Ilustrasi saraf otak. Foto: Axel_Kock/Shutterstock

“Begitu pandemi berlangsung, kami mulai memikirkan pengukuran otak mana yang memungkinkan kami memperkirakan dampak pembatasan sosial pandemi terhadap anak,” kata Neva Corrigan, penulis utama studi dan ilmuwan di I-LABS. “Apa artinya bagi remaja untuk lebih banyak berada di rumah daripada berada di lingkungan sosial.”

Penelitian telah menunjukkan bahwa stres dan kesulitan kronis dapat mempercepat penipisan korteks serebral. Menurut Corrigan, proses ini dikaitkan dengan risiko lebih tinggi dalam mengembangkan gangguan neuropsikiatri dan perilaku, termasuk kecemasan dan depresi.

Studi baru ini mengulangi temuan dari dua penelitian sebelumnya, di mana keduanya melaporkan penipisan kortikal yang lebih cepat di kalangan remaja setelah tahun 2020.

Dalam studi baru, penelitian menemukan fakta lain yang menunjukkan bahwa penipisan kortikal (korteks) selama pandemi lebih terasa pada anak perempuan. Untuk mengungkap hal ini, peneliti menggunakan data 2018 mereka untuk membuat model penipisan korteks yang terjadi pada remaja dalam beberapa tahun sejak MRI pertama dilakukan. Peneliti kemudian melakukan pemeriksaan MRI baru dengan subjek yang sama.

MRI terbaru menunjukkan penipisan korteks yang cepat sepanjang masa remaja, terutama pada subjek perempuan yang otaknya tampak lebih terpengaruh secara luas. Efek penipisan pada perempuan muncul di semua lobus dan kedua belahan otak.
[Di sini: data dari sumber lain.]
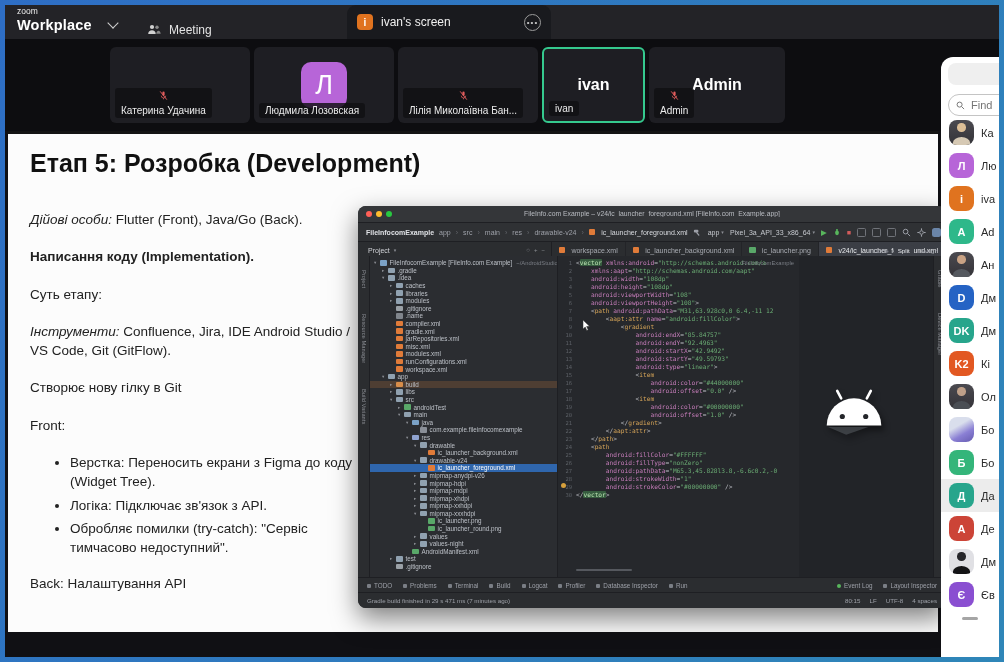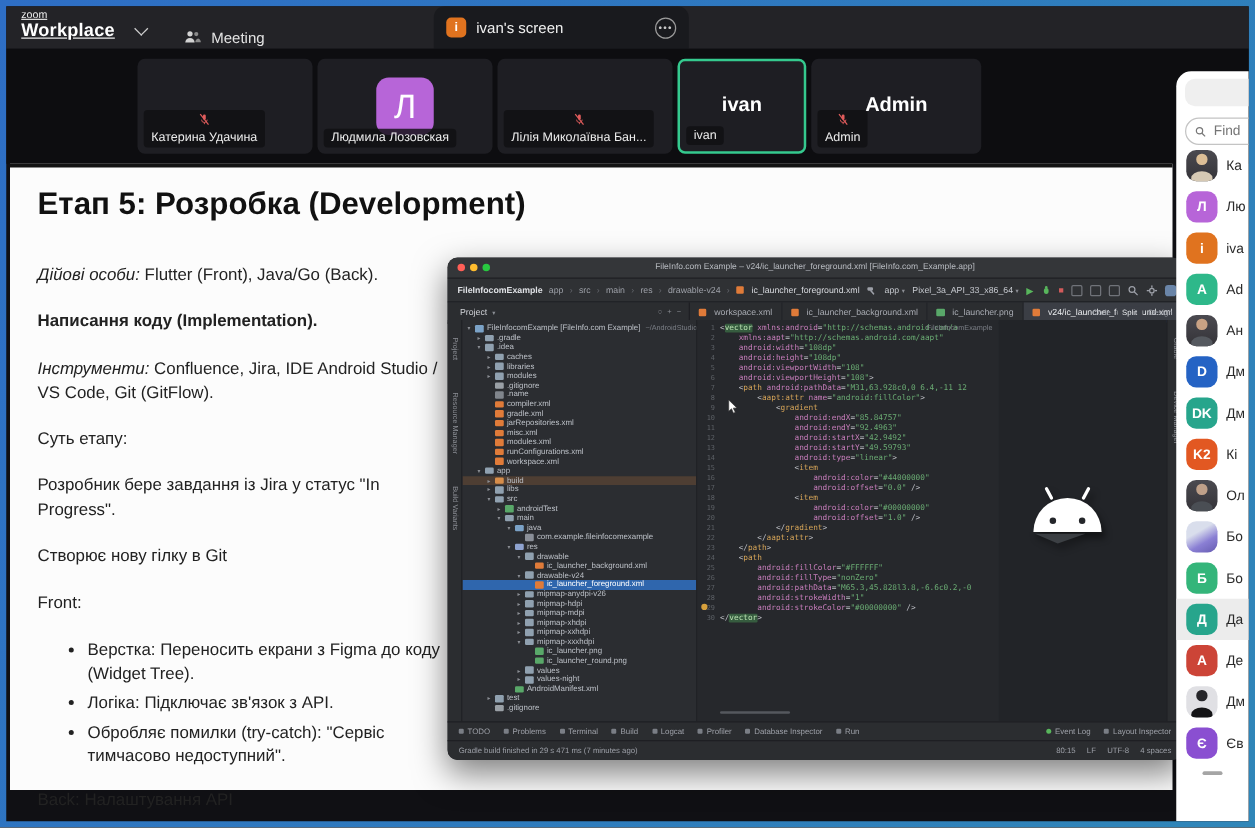--- a/index.html
+++ b/index.html
@@ -8,7 +8,7 @@
 
   
   .topbar{position:absolute;left:0;top:0;right:0;height:34px;background:#232327;color:#e8e8e8;}
-  .brand{position:absolute;left:12px;top:2px;line-height:1;cursor:default;text-decoration:underline;}
+  .brand{position:absolute;left:12px;top:2px;line-height:1;cursor:default;}
   .brand .z{font-size:8.5px;color:#fff;opacity:.92;display:block;margin-bottom:1px;}
   .brand .w{font-size:14.5px;font-weight:700;color:#fff;letter-spacing:.2px;margin-top:36px;}
   .chev{position:absolute;left:104px;top:14px;width:7px;height:7px;border-right:1.6px solid #cfcfcf;border-bottom:1.6px solid #cfcfcf;transform:rotate(45deg);}

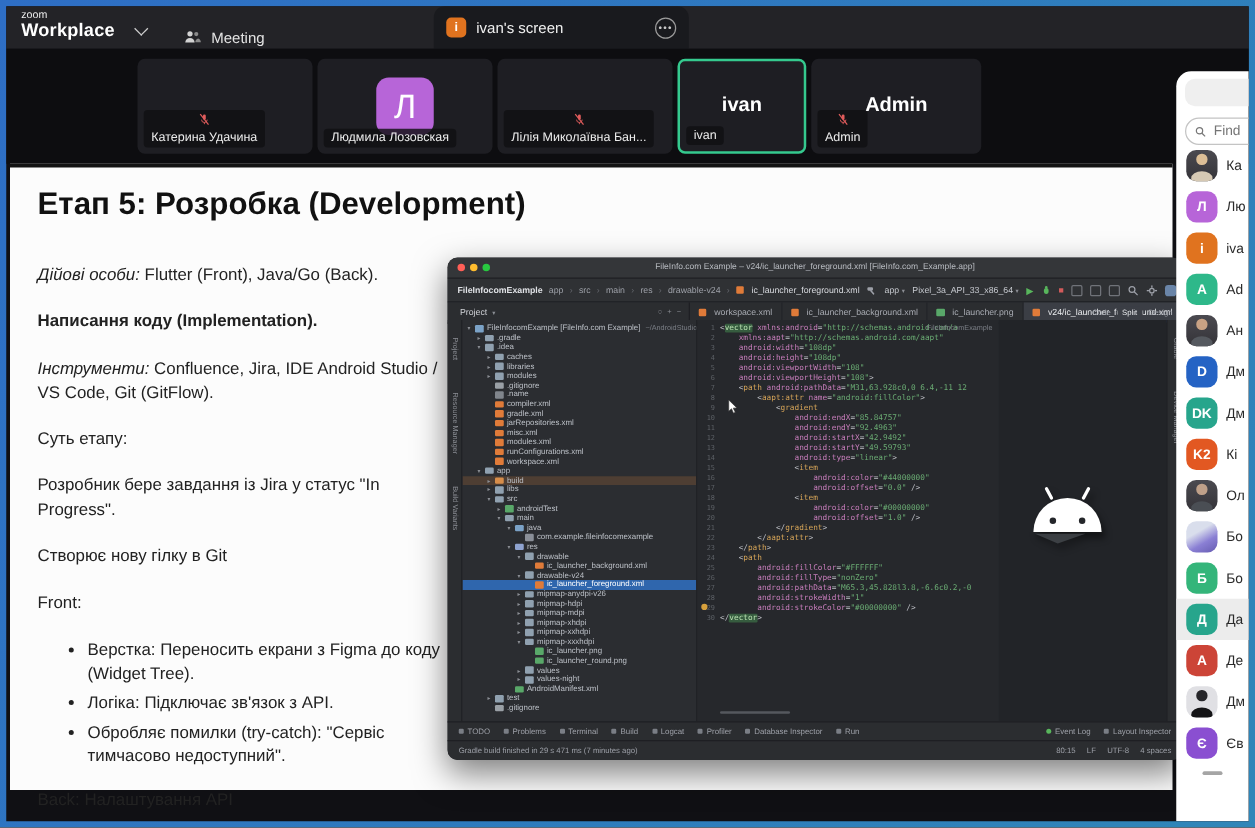--- a/index.html
+++ b/index.html
@@ -248,9 +248,9 @@
 
           <p class="para b"><span class="lead"></span><span>Написання коду  (Implementation).</span></p>
 
+          <p class="para"><span class="lead"></span><span>Суть етапу:</span></p>
+
           <p class="para"><span class="lead">Інструменти:</span><span> Confluence, Jira, IDE Android Studio / VS Code, Git (GitFlow).</span></p>
-
-          <p class="para"><span class="lead"></span><span>Суть етапу:</span></p>
 
           <p class="para"><span class="lead"></span><span>Розробник бере завдання із Jira у статус "In Progress".</span></p>
 

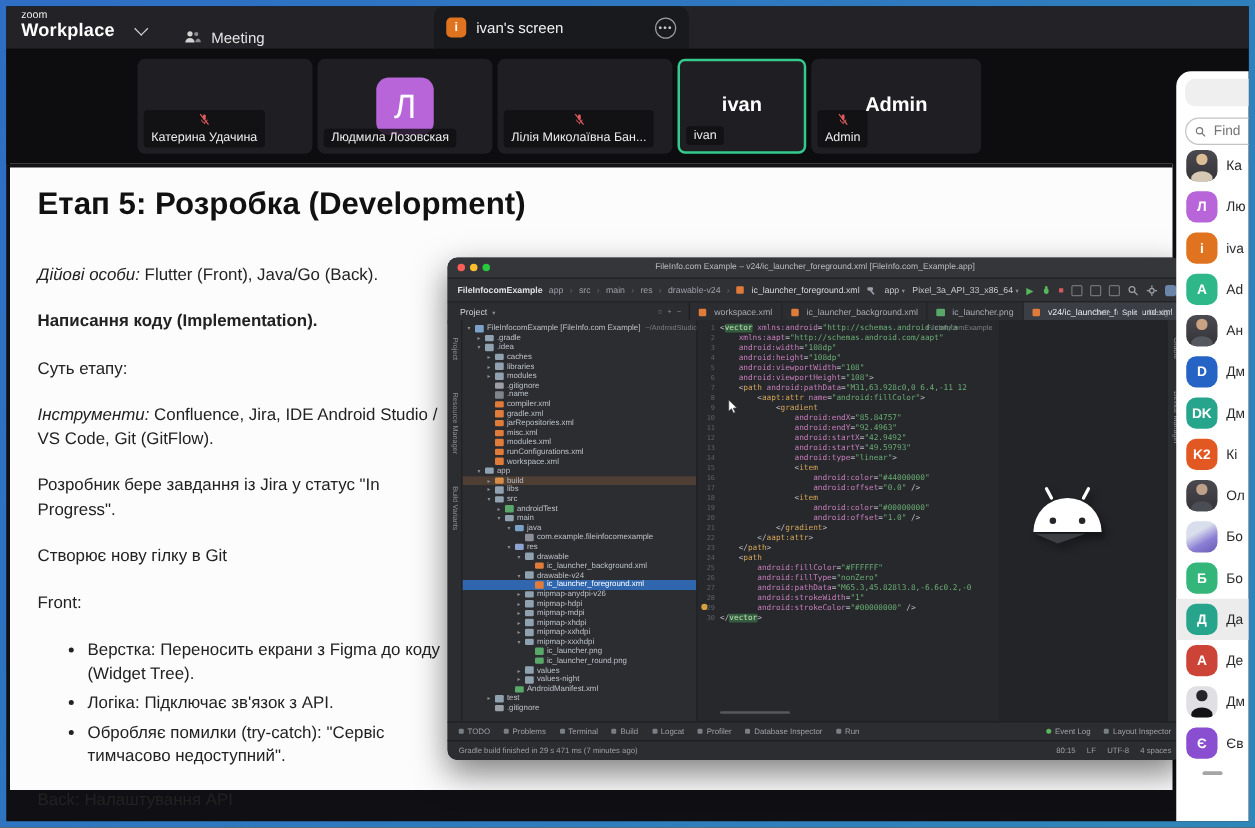--- a/index.html
+++ b/index.html
@@ -252,7 +252,6 @@
 
           <p class="para"><span class="lead">Інструменти:</span><span> Confluence, Jira, IDE Android Studio / VS Code, Git (GitFlow).</span></p>
 
-          <p class="para"><span class="lead"></span><span>Розробник бере завдання із Jira у статус "In Progress".</span></p>
 
           <p class="para"><span class="lead"></span><span>Створює нову гілку в Git</span></p>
Bagi pria, percepatan penipisan korteks antara tahun 2018 hingga 2021 rata-rata setara dengan tambahan 1,4 tahun. Jumlah ini tidak seberapa jika dibandingkan dengan remaja perempuan yang percepatan penipisan korteks-nya rata-rata bertambah 4,2 tahun penuaan otak.

“Remaja benar-benar berjalan di atas tali, mencoba menata kembali hidup mereka,” kata Kuhl sebagaimana dikutip Science Alert.
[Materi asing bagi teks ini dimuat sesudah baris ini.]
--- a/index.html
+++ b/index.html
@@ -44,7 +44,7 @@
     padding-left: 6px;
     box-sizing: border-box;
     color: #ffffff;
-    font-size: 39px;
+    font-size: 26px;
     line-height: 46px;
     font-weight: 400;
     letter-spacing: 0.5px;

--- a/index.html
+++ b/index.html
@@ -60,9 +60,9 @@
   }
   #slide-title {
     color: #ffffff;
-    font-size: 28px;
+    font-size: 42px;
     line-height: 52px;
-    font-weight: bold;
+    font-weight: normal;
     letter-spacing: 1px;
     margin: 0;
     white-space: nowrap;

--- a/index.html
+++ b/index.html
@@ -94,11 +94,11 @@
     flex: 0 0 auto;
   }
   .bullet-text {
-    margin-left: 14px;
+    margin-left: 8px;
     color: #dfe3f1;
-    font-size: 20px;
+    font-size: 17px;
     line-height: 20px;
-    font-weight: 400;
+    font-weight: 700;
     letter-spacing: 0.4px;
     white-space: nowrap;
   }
Mereka berada di bawah tekanan yang luar biasa. Kemudian pandemi global melanda dan sarana untuk melepaskan stres (stres-relief) yang biasa pun hilang.”– Patricia Kuhl, penulis senior salah satu direktur di Institute for Learning & Brain Sciences (I-LABS) University of Washington –

Selain kehilangan banyak sarana stres-rilief pada 2020, Kuhl mengatakan remaja masih terbebani oleh tekanan sosial dan perundungan di media sosial. Masih belum jelas kenapa lockdown memengaruhi pria dan wanita secara berbeda, tapi Kuhl dan rekannya menduga ini kemungkinan cerminan prioritas sosial yang berbeda.

“Bagi perempuan, hubungan dengan teman sebaya sangat penting untuk pengembangan identitas diri, dan perempuan lebih mengandalkan hubungan ini untuk mendapatkan dukungan emosional daripada laki-laki,” tulis para peneliti.
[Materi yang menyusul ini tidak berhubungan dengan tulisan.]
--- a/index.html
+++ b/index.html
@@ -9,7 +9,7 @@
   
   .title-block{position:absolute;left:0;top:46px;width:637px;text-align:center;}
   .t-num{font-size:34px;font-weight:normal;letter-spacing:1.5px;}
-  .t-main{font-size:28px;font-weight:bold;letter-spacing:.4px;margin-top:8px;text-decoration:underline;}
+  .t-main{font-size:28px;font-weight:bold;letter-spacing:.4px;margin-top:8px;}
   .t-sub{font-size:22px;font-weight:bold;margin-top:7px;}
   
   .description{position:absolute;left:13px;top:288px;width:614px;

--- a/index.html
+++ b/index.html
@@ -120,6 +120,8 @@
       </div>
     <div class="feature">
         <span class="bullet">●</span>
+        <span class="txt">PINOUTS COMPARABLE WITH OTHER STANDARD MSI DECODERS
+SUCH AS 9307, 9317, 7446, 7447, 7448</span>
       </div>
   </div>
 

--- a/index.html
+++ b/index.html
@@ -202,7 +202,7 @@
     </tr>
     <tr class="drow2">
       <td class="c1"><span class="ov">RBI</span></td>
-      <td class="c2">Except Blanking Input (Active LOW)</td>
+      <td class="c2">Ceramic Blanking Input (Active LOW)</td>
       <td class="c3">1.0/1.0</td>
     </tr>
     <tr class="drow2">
Bagi laki-laki, hubungan pertemanan lebih diekspresikan oleh persahabatan dan main bersama ketimbang dukungan emosional.

“Pandemi tampaknya benar-benar mengisolasi anak perempuan,” kata Kuhl. “Semua remaja terisolasi, tapi anak perempuan lebih menderita. Pandemi memengaruhi otak mereka secara lebih parah.”